*WHAT YOU NEED TO DO*. Using the data below, return all lines in which "cell" appears.

*DATA TO USE*.
- Opening Delimiter -
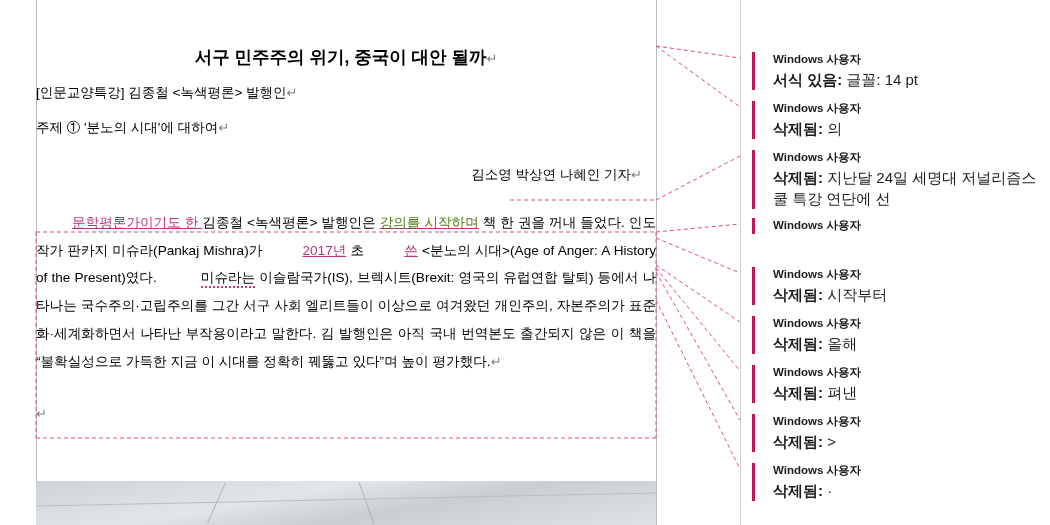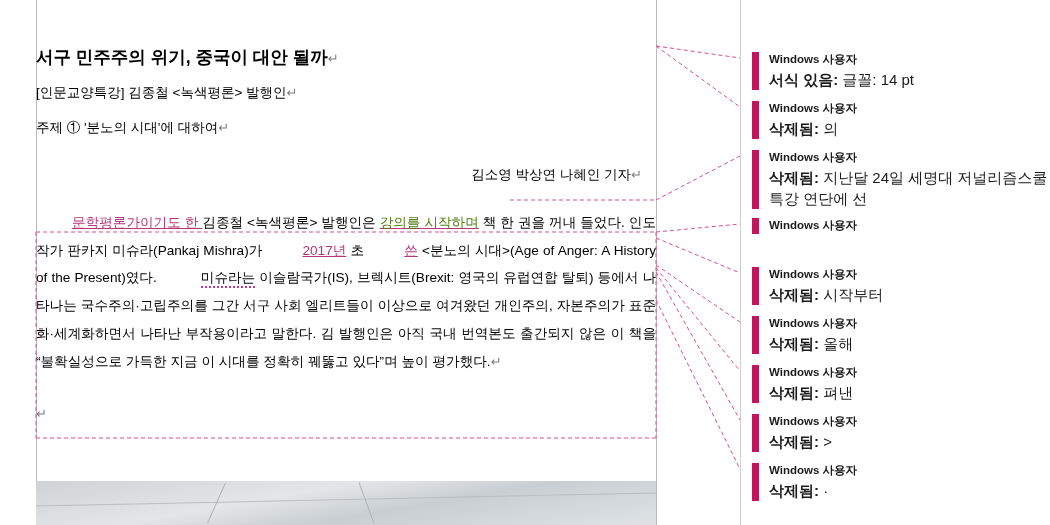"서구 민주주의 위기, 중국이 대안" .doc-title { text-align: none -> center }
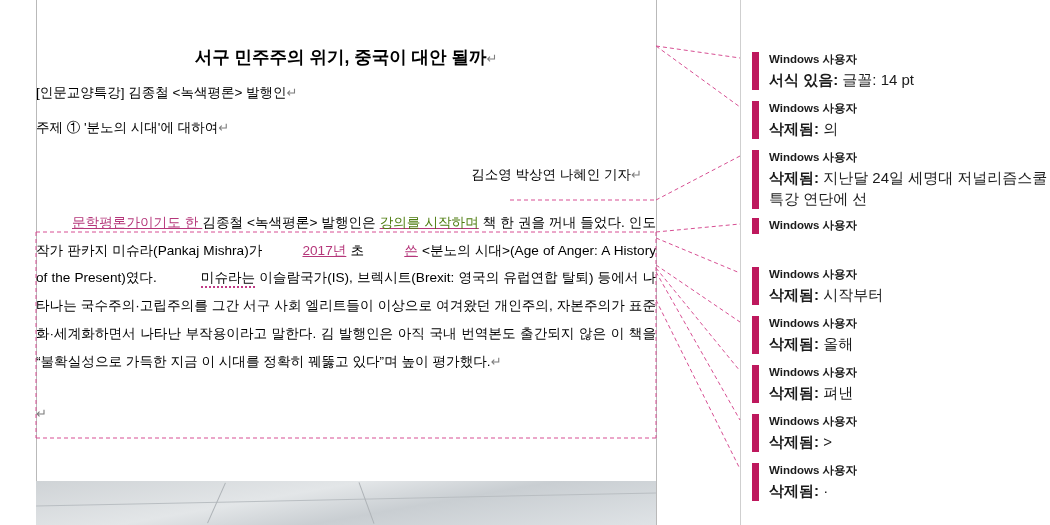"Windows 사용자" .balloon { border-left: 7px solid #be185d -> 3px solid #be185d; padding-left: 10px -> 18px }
- Closing Delimiter -
- Opening Delimiter -
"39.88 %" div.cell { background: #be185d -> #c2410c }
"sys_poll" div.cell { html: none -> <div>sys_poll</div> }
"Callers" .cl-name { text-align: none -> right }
- Closing Delimiter -
*ANSWER SECTION*.
"39.88 %" div.cell { background: #be185d -> #c2410c }
"sys_poll" div.cell { html: none -> <div>sys_poll</div> }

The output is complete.